It is undisputed that the substantive provisions of the FAA govern the arbitration agreement, because the insurance contract involves interstate commerce. As the high court has said, "the FAA's ‘substantive’ provisions— §§ 1 and 2 —are applicable in state as well as federal court ...." ( Volt Info. Sciences v. Leland Stanford Jr. U. (1989) 489 U.S. 468, 477, fn. 6, 109 S.Ct. 1248, 103 L.Ed.2d 488 ( Volt ).) Section 1 defines the term "commerce," and section 2 is "the primary substantive provision of the FAA ...." ( Cronus Investments, Inc. v. Concierge Services (2005) 35 Cal.4th 376, 384, 25 Cal.Rptr.3d 540, 107 P.3d 217 ( Cronus ).) Section 2 provides in pertinent part that "[a] written provision in ... a contract evidencing a transaction involving commerce to settle by arbitration a controversy thereafter arising out of such contract or transaction, or the refusal to perform the whole or any part thereof, ... shall be valid, irrevocable, and enforceable, save upon such grounds as exist at law or in equity for the revocation of any contract." ( 9 U.S.C. § 2.)

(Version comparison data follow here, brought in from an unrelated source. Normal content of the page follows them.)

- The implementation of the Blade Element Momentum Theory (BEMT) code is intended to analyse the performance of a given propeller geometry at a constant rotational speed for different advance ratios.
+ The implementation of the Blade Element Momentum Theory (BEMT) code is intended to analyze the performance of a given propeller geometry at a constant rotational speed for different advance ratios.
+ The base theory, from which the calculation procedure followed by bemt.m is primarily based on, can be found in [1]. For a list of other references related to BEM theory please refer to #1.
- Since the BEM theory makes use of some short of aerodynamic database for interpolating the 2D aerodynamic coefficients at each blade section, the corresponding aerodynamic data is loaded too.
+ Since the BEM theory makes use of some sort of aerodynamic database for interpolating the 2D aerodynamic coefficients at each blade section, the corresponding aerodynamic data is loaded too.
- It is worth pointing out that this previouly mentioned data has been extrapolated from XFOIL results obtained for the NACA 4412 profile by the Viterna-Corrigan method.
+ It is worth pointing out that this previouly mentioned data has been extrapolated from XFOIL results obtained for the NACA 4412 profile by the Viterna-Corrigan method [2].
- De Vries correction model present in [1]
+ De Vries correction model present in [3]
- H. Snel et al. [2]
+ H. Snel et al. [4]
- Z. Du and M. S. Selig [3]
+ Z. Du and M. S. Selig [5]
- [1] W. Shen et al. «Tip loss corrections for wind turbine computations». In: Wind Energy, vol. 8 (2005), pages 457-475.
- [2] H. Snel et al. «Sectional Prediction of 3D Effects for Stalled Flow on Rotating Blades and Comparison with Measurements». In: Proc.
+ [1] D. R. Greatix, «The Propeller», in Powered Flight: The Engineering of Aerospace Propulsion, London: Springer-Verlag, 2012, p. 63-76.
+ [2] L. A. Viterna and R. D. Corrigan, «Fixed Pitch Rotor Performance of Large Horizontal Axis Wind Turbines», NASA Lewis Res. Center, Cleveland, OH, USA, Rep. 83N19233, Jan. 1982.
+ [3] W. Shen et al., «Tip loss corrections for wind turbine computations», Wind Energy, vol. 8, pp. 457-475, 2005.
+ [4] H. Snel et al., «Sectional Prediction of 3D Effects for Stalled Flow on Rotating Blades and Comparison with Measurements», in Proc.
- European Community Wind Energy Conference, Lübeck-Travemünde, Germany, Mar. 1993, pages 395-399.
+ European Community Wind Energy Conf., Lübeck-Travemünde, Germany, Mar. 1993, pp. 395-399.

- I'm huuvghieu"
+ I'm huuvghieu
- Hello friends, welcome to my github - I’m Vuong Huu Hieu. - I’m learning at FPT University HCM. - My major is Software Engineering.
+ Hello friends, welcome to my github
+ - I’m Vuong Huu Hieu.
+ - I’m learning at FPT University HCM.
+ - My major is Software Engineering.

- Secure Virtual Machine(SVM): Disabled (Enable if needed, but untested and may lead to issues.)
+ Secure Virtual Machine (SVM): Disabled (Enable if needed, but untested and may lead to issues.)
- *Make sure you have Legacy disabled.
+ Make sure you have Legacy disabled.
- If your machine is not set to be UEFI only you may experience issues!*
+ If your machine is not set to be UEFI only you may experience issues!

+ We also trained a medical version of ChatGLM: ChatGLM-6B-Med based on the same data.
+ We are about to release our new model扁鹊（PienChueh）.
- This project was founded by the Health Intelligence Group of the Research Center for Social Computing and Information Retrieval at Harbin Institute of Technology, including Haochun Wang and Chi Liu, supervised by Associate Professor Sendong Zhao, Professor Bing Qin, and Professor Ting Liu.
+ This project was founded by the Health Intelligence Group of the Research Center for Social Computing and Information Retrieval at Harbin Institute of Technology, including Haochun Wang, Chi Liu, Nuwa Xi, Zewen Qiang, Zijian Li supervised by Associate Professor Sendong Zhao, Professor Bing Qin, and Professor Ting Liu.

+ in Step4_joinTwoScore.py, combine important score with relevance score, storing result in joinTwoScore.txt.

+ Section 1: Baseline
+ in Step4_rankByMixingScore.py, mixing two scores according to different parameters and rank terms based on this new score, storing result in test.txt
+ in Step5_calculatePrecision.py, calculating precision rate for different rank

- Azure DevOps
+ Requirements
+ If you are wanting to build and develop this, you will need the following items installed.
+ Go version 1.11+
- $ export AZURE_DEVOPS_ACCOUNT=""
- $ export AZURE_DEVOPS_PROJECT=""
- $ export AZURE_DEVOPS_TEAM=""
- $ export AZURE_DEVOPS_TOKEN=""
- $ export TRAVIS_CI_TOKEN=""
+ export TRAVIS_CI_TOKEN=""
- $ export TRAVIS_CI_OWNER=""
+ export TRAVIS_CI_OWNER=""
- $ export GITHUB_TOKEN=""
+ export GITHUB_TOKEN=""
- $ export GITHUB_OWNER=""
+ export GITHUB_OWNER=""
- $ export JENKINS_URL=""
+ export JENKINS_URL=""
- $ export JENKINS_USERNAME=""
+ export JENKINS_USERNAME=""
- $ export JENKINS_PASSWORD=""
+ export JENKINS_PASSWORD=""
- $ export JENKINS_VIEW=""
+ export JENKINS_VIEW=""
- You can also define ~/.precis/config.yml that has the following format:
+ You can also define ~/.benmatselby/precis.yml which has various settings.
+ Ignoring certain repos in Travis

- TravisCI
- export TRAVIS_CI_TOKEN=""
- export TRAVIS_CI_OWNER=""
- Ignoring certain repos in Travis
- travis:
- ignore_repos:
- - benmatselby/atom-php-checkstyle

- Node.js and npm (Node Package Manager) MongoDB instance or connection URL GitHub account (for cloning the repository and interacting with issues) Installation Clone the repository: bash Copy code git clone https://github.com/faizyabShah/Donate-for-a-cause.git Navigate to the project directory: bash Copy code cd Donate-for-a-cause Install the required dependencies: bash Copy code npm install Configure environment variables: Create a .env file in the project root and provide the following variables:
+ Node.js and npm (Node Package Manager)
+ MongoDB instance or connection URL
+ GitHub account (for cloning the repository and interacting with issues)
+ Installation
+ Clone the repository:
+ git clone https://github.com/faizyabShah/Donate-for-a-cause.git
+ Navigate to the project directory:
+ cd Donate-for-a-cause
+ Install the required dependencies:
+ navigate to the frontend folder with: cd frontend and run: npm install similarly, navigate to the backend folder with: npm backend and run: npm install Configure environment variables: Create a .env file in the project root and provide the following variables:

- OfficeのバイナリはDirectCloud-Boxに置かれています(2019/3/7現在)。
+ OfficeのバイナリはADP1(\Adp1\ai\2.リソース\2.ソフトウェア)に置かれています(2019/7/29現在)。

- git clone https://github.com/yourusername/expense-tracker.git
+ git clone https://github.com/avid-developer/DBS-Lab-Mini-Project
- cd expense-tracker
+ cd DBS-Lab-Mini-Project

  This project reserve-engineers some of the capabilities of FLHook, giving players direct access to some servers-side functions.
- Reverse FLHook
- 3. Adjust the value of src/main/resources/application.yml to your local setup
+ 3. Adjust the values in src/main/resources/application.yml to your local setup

Sections 3 and 4 of the FAA are procedural provisions. ( Cronus, supra, 35 Cal.4th at p. 389, 25 Cal.Rptr.3d 540, 107 P.3d 217.) Section 3 of the FAA provides that if a suit is brought "in any of the courts of the United States" on an issue referable to arbitration under a written arbitration agreement, the court "shall on application of one of the parties stay the trial of the action until such arbitration has been had in accordance with the terms of the agreement ...." ( 9 U.S.C. § 3.) Section 4 allows a party aggrieved by an alleged refusal to arbitrate to "petition any United States district court" that would have jurisdiction of the subject matter in a civil action "for an order directing that such arbitration proceed in the manner provided for in such agreement." ( 9 U.S.C. § 4.)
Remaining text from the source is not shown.